脳裏をよぎった大津波の恐怖。22日早朝に発生した福島県沖を震源とするマグニチュード(M)7・4の地震で、津波警報が出た福島県いわき市に住む沖縄県関係者は「怖かった」「5年前を忘れてはいけない」と不安な声を漏らした。

 「今回の地震は、『5年前を忘れてはいけない』と注意を促しているように感じた」。三線愛好会「南風(ぱいかじ)」とエイサー団体「いわき美らてぃーだ」のメンバー、宮良孫勝(そんしょう)さん(74)=小浜島出身=は朝、布団から出ようとした時に地震が発生した。

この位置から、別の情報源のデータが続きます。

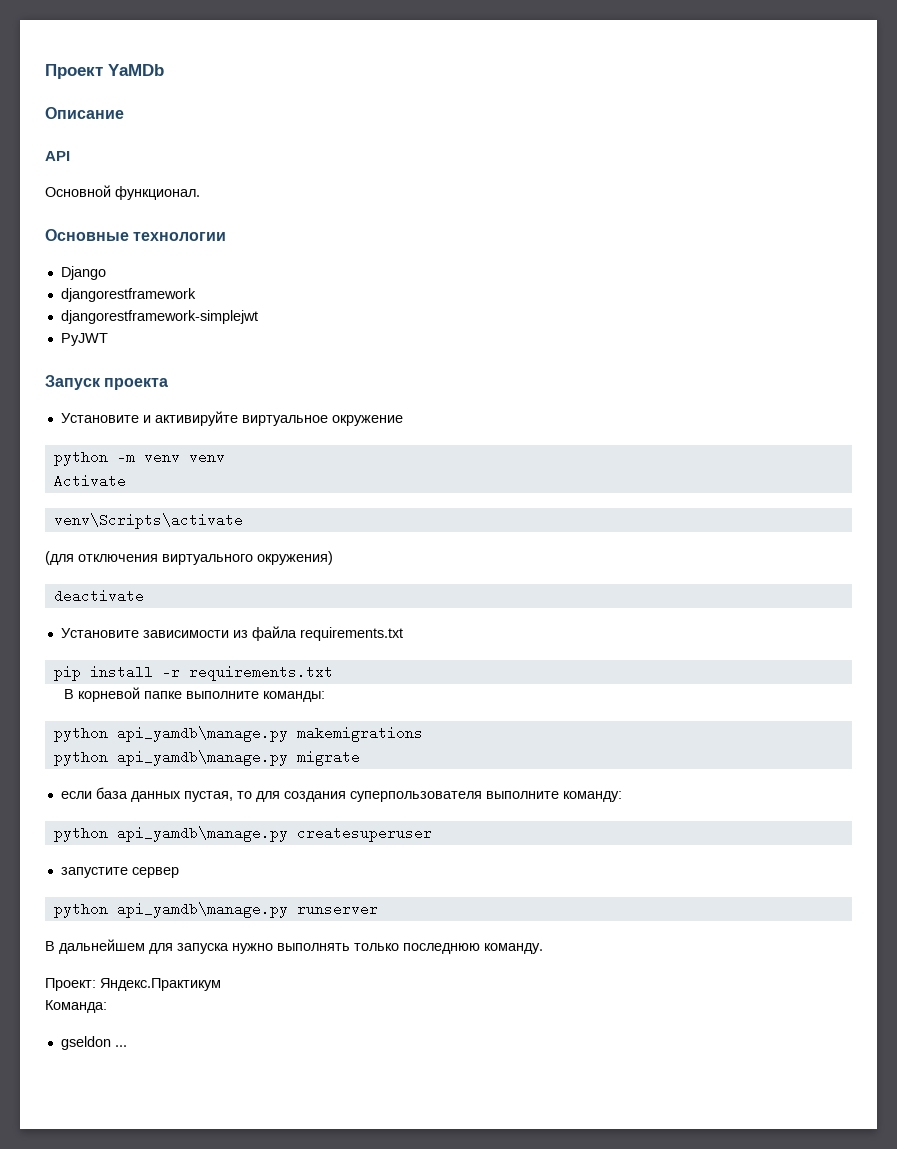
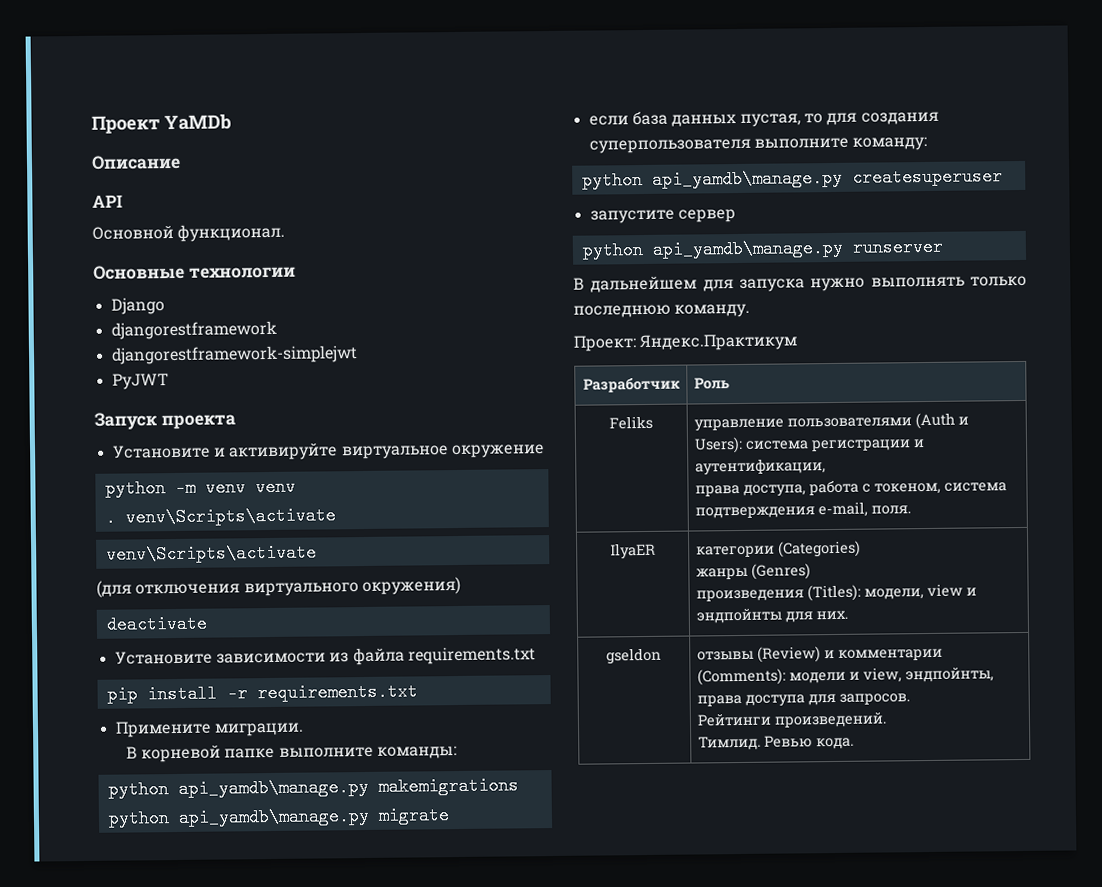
- Activate
+ . venv\Scripts\activate
+ Примените миграции.
- Команда:
- gseldon ...
+ Разработчик | Роль
+ Feliks | управление пользователями (Auth и Users): система регистрации и аутентификации,
+ права доступа, работа с токеном, система подтверждения e-mail, поля.
+ IlyaER | категории (Categories)
+ жанры (Genres)
+ произведения (Titles): модели, view и эндпойнты для них.
+ gseldon | отзывы (Review) и комментарии (Comments): модели и view, эндпойнты, права доступа для запросов.
+ Рейтинги произведений.
+ Тимлид. Ревью кода.

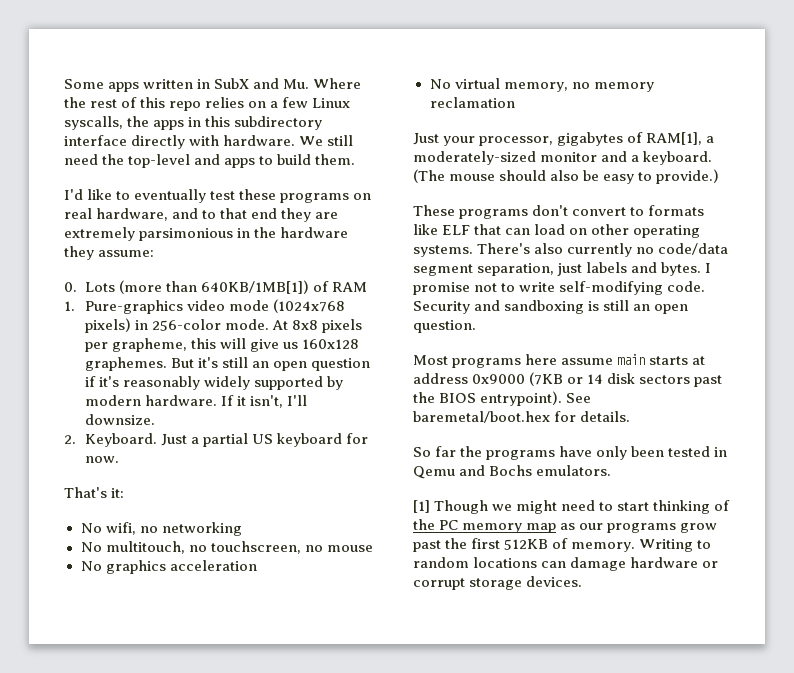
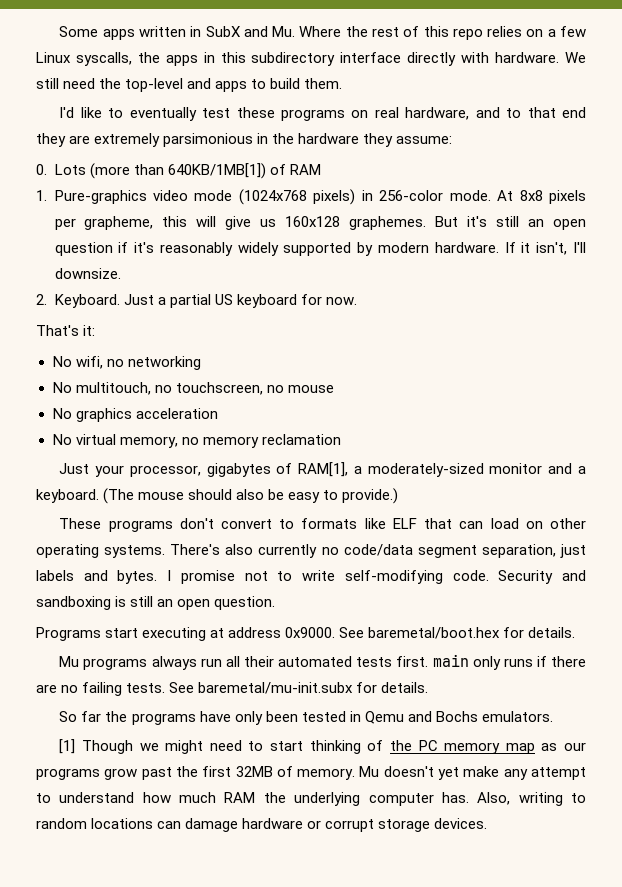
- Most programs here assume main starts at address 0x9000 (7KB or 14 disk sectors past the BIOS entrypoint). See baremetal/boot.hex for details.
+ Programs start executing at address 0x9000. See baremetal/boot.hex for details.
+ Mu programs always run all their automated tests first. main only runs if there are no failing tests. See baremetal/mu-init.subx for details.
- [1] Though we might need to start thinking of the PC memory map as our programs grow past the first 512KB of memory.
+ [1] Though we might need to start thinking of the PC memory map as our programs grow past the first 32MB of memory.
- Writing to random locations can damage hardware or corrupt storage devices.
+ Mu doesn't yet make any attempt to understand how much RAM the underlying computer has. Also, writing to random locations can damage hardware or corrupt storage devices.

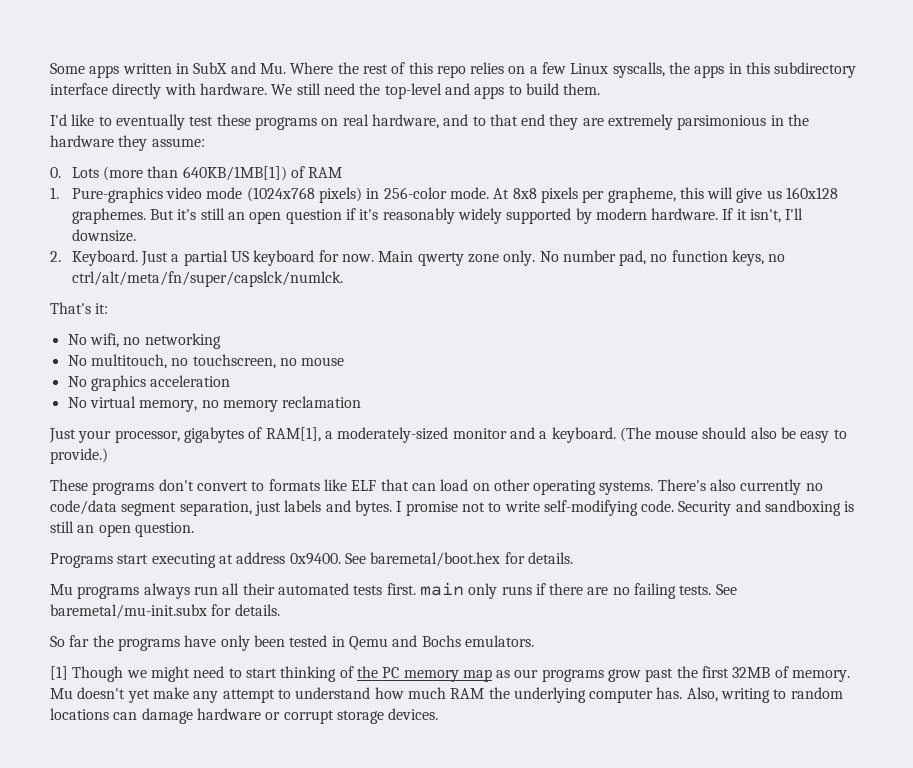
+ Main qwerty zone only. No number pad, no function keys, no ctrl/alt/meta/fn/super/capslck/numlck.
- Programs start executing at address 0x9000.
+ Programs start executing at address 0x9400.

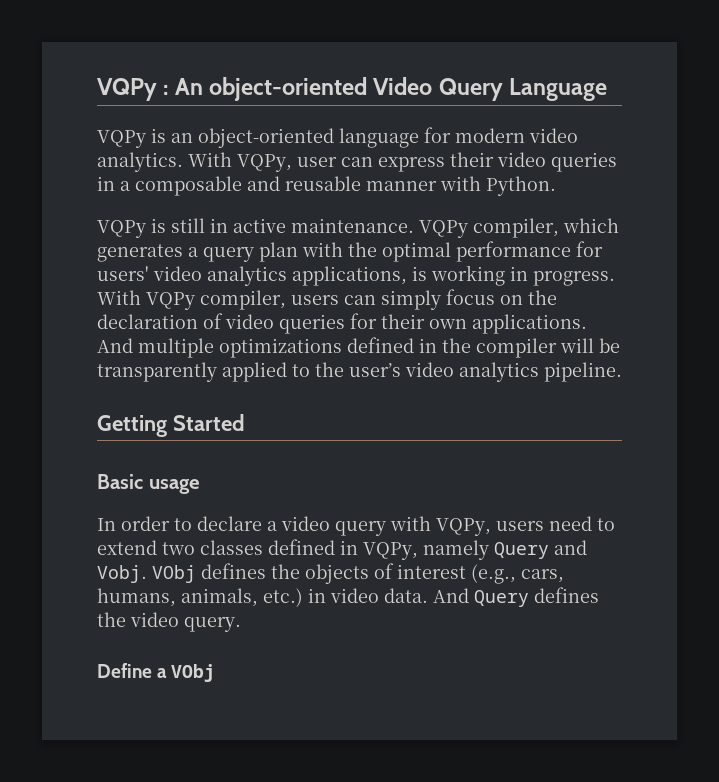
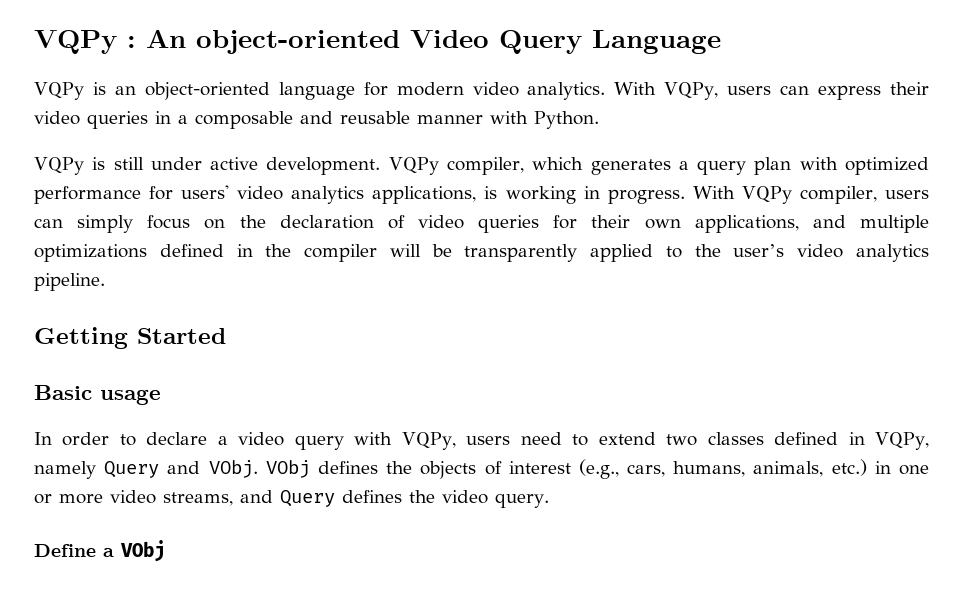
- With VQPy, user can express their video queries in a composable and reusable manner with Python.
+ With VQPy, users can express their video queries in a composable and reusable manner with Python.
- VQPy is still in active maintenance.
+ VQPy is still under active development.
- VQPy compiler, which generates a query plan with the optimal performance for users' video analytics applications, is working in progress.
+ VQPy compiler, which generates a query plan with optimized performance for users' video analytics applications, is working in progress.
- With VQPy compiler, users can simply focus on the declaration of video queries for their own applications. And multiple optimizations defined in the compiler will be transparently applied to the user’s video analytics pipeline.
+ With VQPy compiler, users can simply focus on the declaration of video queries for their own applications, and multiple optimizations defined in the compiler will be transparently applied to the user’s video analytics pipeline.
- In order to declare a video query with VQPy, users need to extend two classes defined in VQPy, namely Query and Vobj.
+ In order to declare a video query with VQPy, users need to extend two classes defined in VQPy, namely Query and VObj.
- VObj defines the objects of interest (e.g., cars, humans, animals, etc.) in video data. And Query defines the video query.
+ VObj defines the objects of interest (e.g., cars, humans, animals, etc.) in one or more video streams, and Query defines the video query.

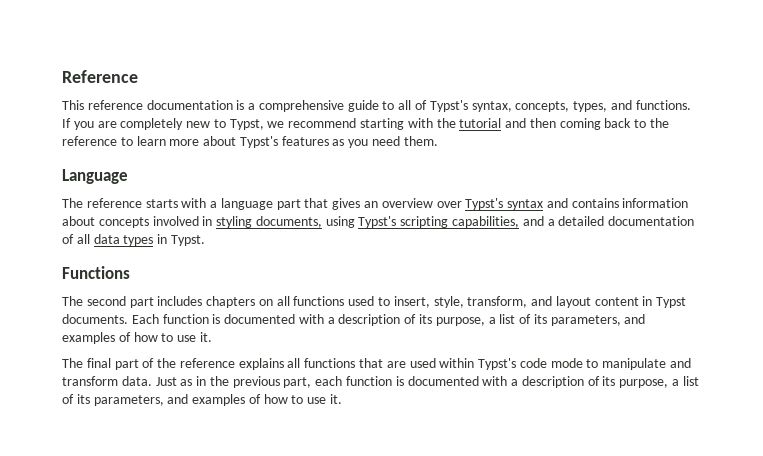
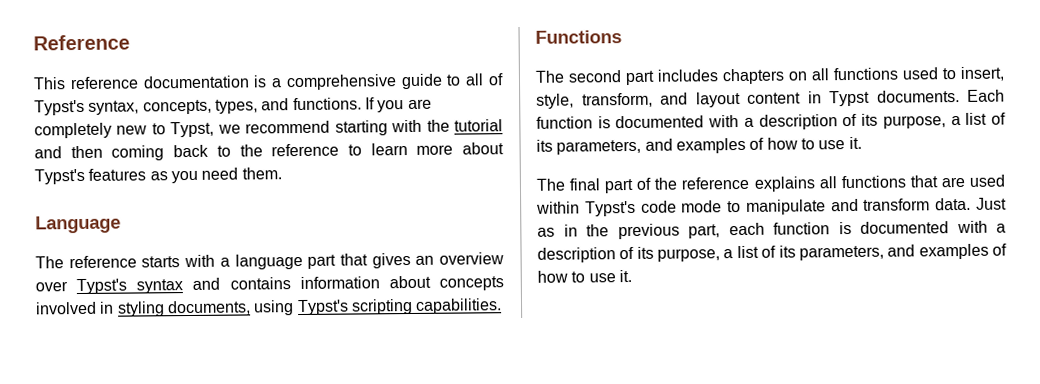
- The reference starts with a language part that gives an overview over Typst's syntax and contains information about concepts involved in styling documents, using Typst's scripting capabilities, and a detailed documentation of all data types in Typst.
+ The reference starts with a language part that gives an overview over Typst's syntax and contains information about concepts involved in styling documents, using Typst's scripting capabilities.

 「高台に避難してください」などと注意を呼び掛けるパトカーや消防車からのスピーカーに、東日本大震災の被害を想起した。「テレビでは、いわき市を中心に報道されていた。沖縄にいる同級生から心配する電話があり、『大丈夫』と伝えた。ほかのメンバーもみんな大丈夫だと思う」と語った。

 東日本大震災で大きな被害を受けた水族館「アクアマリンふくしま」で、昨年から技術員として働く上運天萌子さん(23)=宜野湾市出身=は、海に近い同市小名浜に住む。初めて経験する大きな揺れで目を覚まし、住んでいるアパート2階の部屋から同僚が住む4階に避難した。

 「大きな揺れで、同僚の部屋にあった水槽の水があふれていた。津波警報が解除された後、臨時休館になった水族館に行くといろいろ散乱し、掃除が必要な状況だった。地震も津波も怖い」と不安を口にした。

 同市の湯本駅前で沖縄料理の店「A家食堂」を経営する岩立文子さん(45)は、開店8周年記念イベントのため、泊まり込みで仕込み中に大きな揺れを感じた。

 岩立さんは「グラス棚にあったコップなどが半分割れた。電車も止まった。原発も不安だが、ひとまず大丈夫そうなので予定通りイベントを開く」と説明。「SNSで知人友人の無事を確認し、3人の子どもたちも普通通り学校に行った。午後になって余震は感じないので、少しほっとしている」と話した。